__Work item__
For each line below that holds "none", return the line as it stands.
____
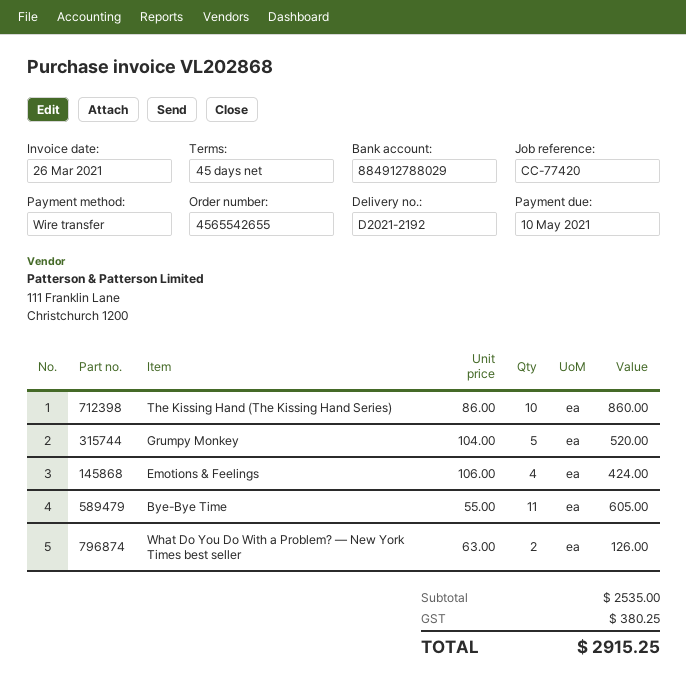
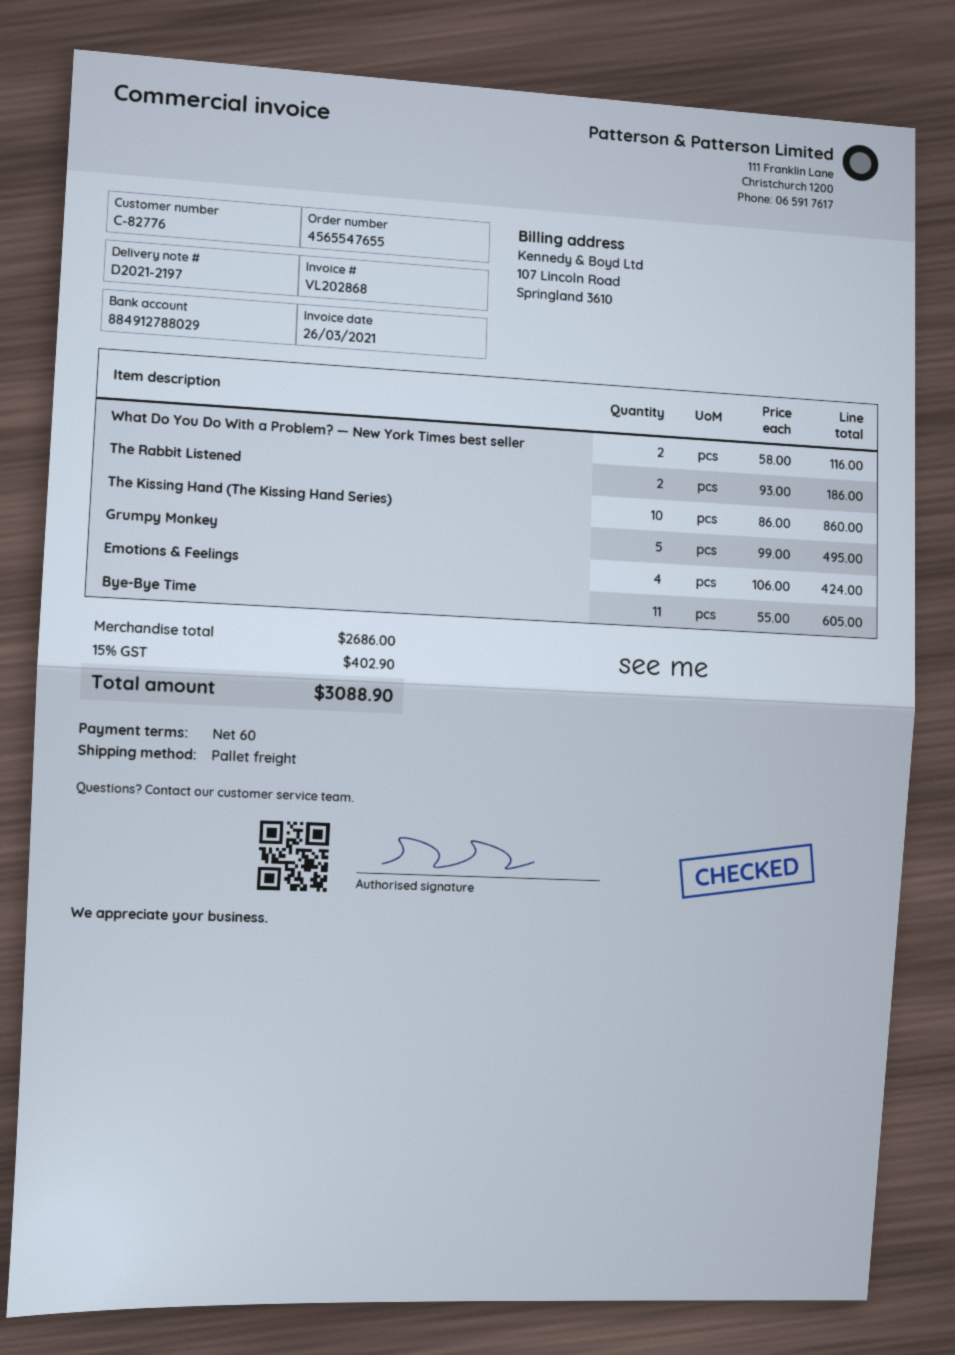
order number: 4565542655 -> 4565547655
delivery note number: D2021-2192 -> D2021-2197
payment terms: 45 days -> 60 days
Grumpy Monkey: 5 x 104.00 = 520.00 -> 5 x 99.00 = 495.00
What Do You Do With a Problem? — New York Times best seller: 2 x 63.00 = 126.00 -> 2 x 58.00 = 116.00
The Rabbit Listened: none -> 2 x 93.00 = 186.00
subtotal: 2535.00 -> 2686.00
tax: 380.25 -> 402.90
total: 2915.25 -> 3088.90

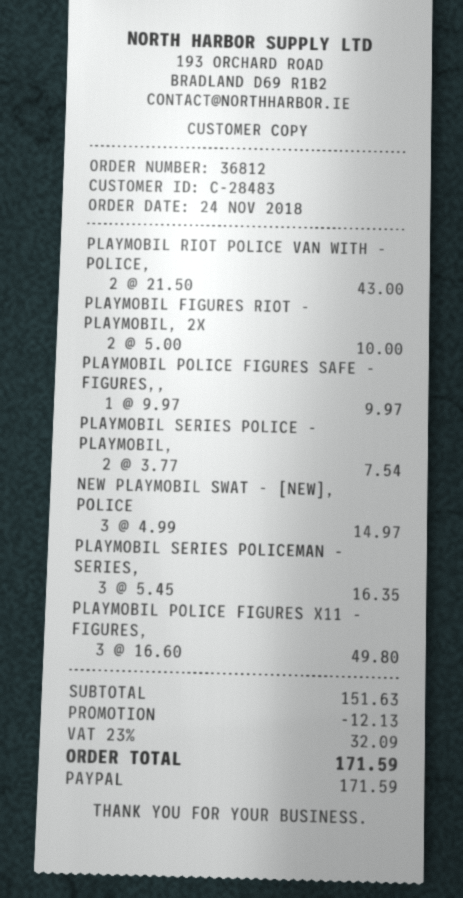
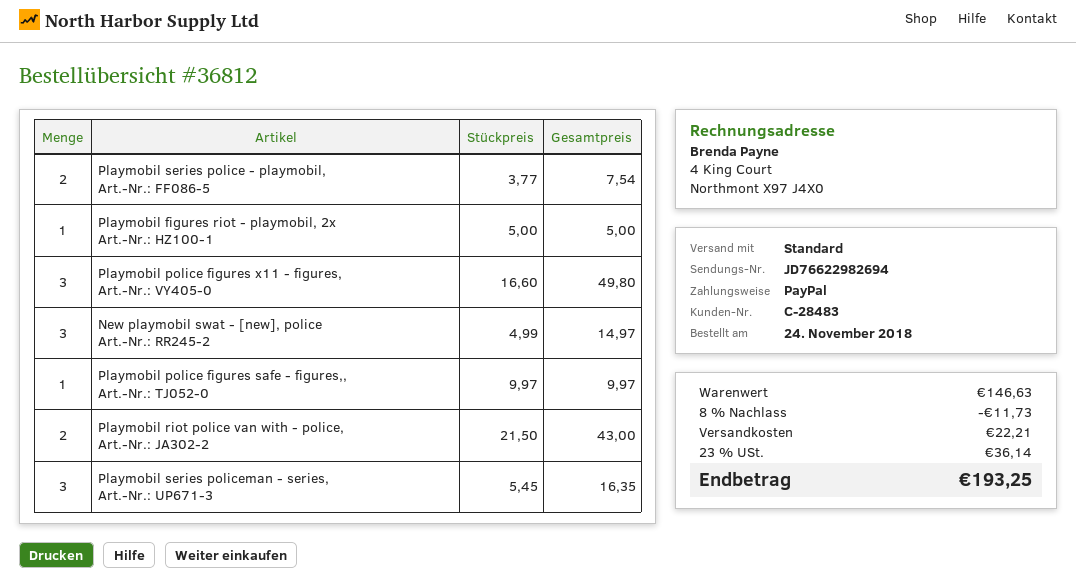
PLAYMOBIL FIGURES RIOT - PLAYMOBIL, 2X: 2 x 5.00 = 10.00 -> 1 x 5.00 = 5.00
subtotal: 151.63 -> 146.63
discount: 12.13 -> 11.73
shipping: none -> 22.21
tax: 23% = 32.09 -> 23% = 36.14
total: 171.59 -> 193.25

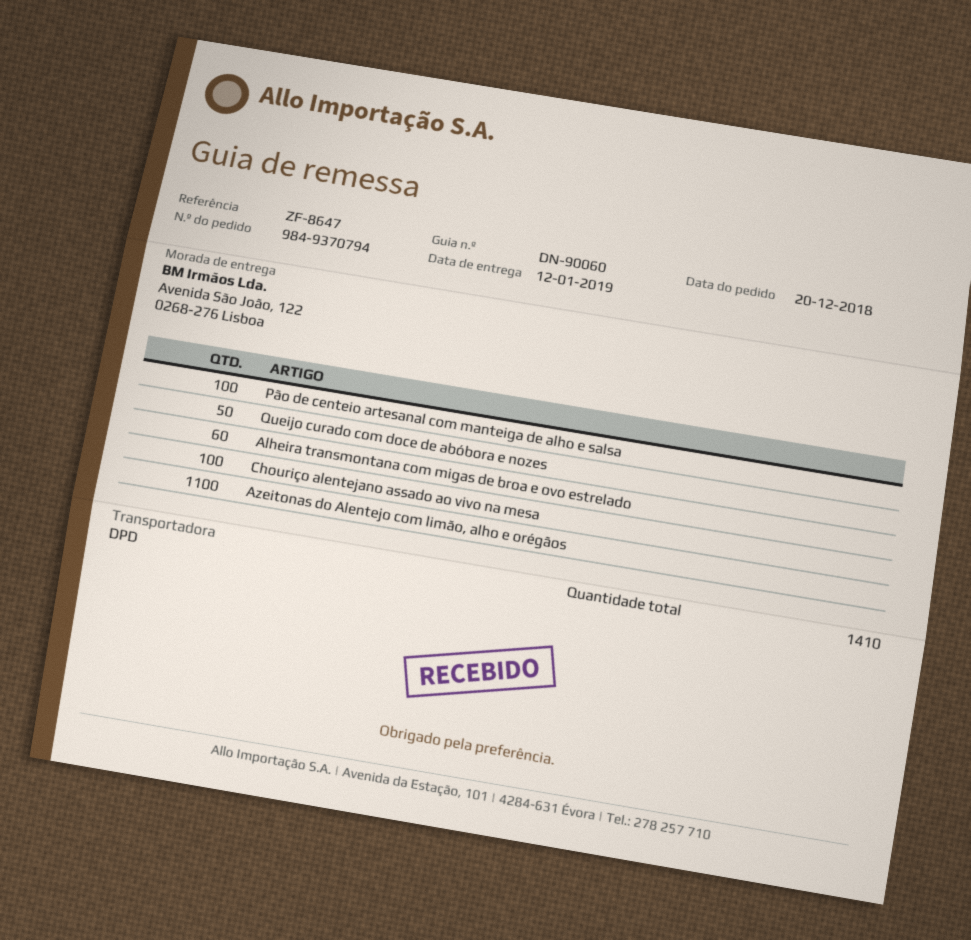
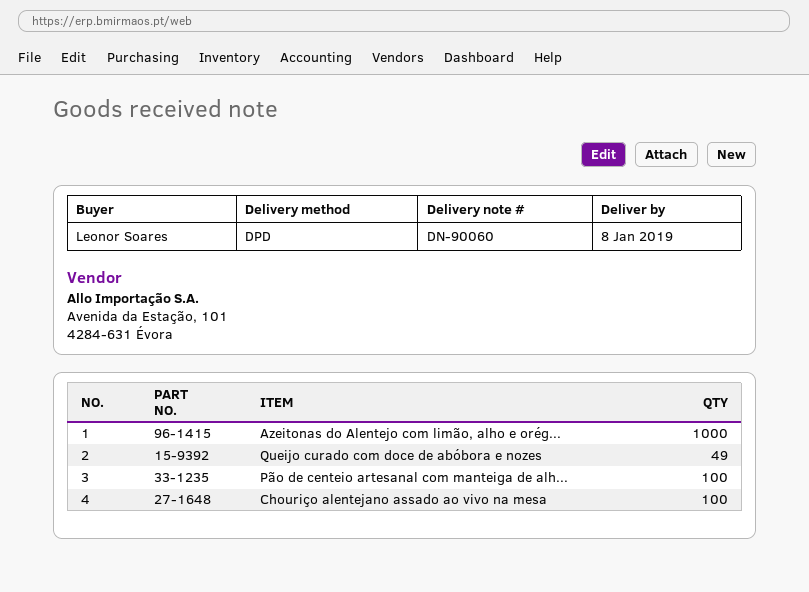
delivery date: 2019-01-12 -> 2019-01-08
Queijo curado com doce de abóbora e nozes: 50 -> 49
Alheira transmontana com migas de broa e ovo estrelado: 60 -> none
Azeitonas do Alentejo com limão, alho e orégãos: 1100 -> 1000

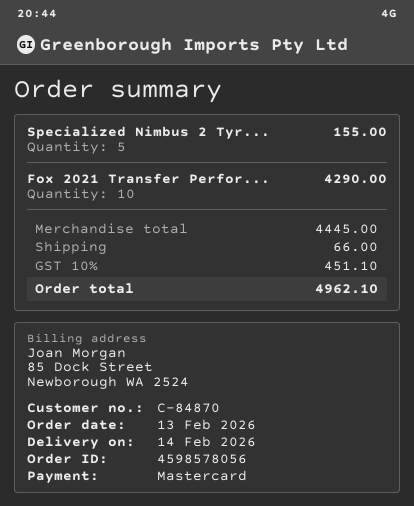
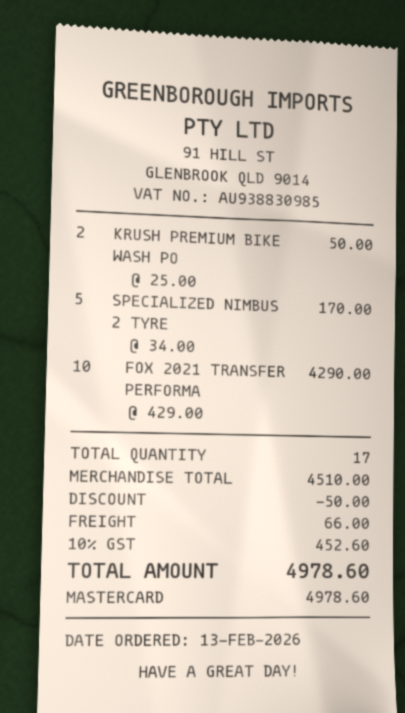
Specialized Nimbus 2 Tyr...: 5 for 155.00 -> 5 for 170.00
KRUSH PREMIUM BIKE WASH PO: none -> 2 for 50.00
subtotal: 4445.00 -> 4510.00
discount: none -> 50.00
tax: 10% = 451.10 -> 10% = 452.60
total: 4962.10 -> 4978.60

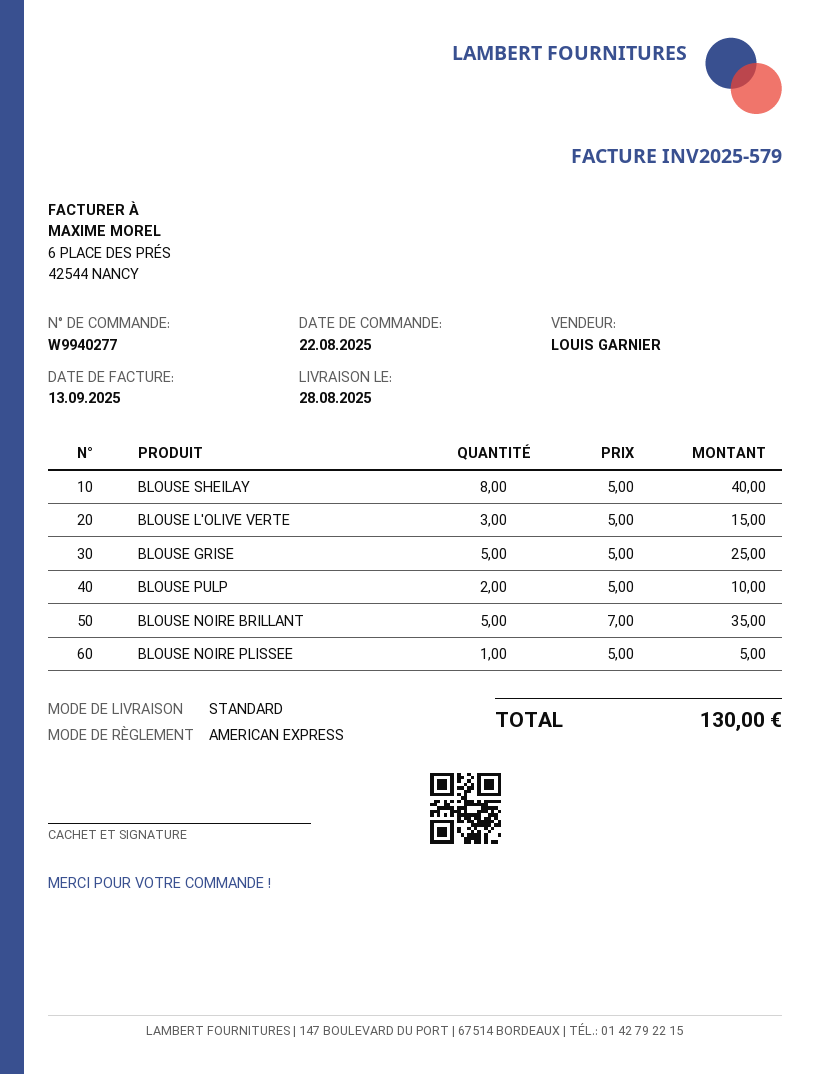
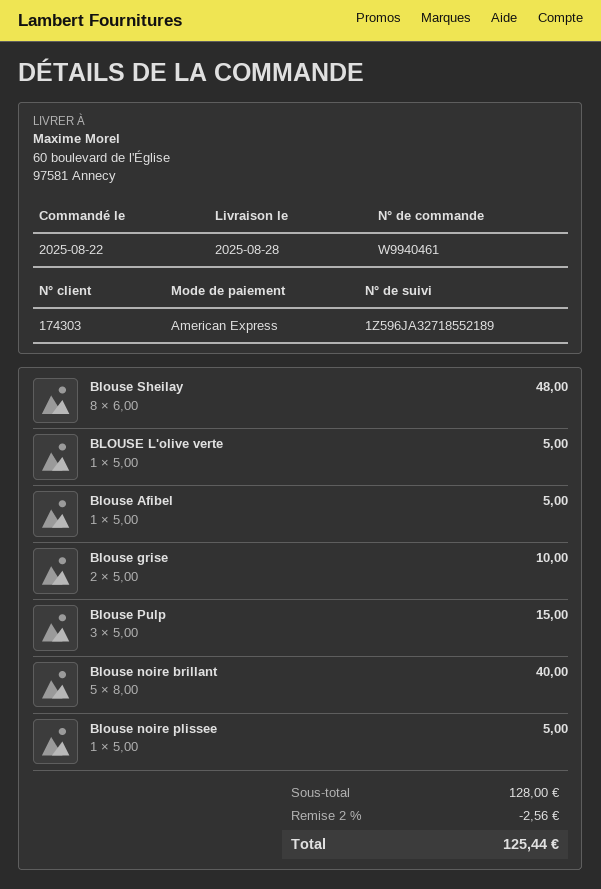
order number: W9940277 -> W9940461
BLOUSE SHEILAY: 8 x 5.00 = 40.00 -> 8 x 6.00 = 48.00
BLOUSE L'OLIVE VERTE: 3 x 5.00 = 15.00 -> 1 x 5.00 = 5.00
BLOUSE GRISE: 5 x 5.00 = 25.00 -> 2 x 5.00 = 10.00
BLOUSE PULP: 2 x 5.00 = 10.00 -> 3 x 5.00 = 15.00
BLOUSE NOIRE BRILLANT: 5 x 7.00 = 35.00 -> 5 x 8.00 = 40.00
Blouse Afibel: none -> 1 x 5.00 = 5.00
discount: none -> 2% = 2.56
total: 130.00 -> 125.44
____
__Response below__
The Rabbit Listened: none -> 2 x 93.00 = 186.00
shipping: none -> 22.21
Alheira transmontana com migas de broa e ovo estrelado: 60 -> none
KRUSH PREMIUM BIKE WASH PO: none -> 2 for 50.00
discount: none -> 50.00
Blouse Afibel: none -> 1 x 5.00 = 5.00
discount: none -> 2% = 2.56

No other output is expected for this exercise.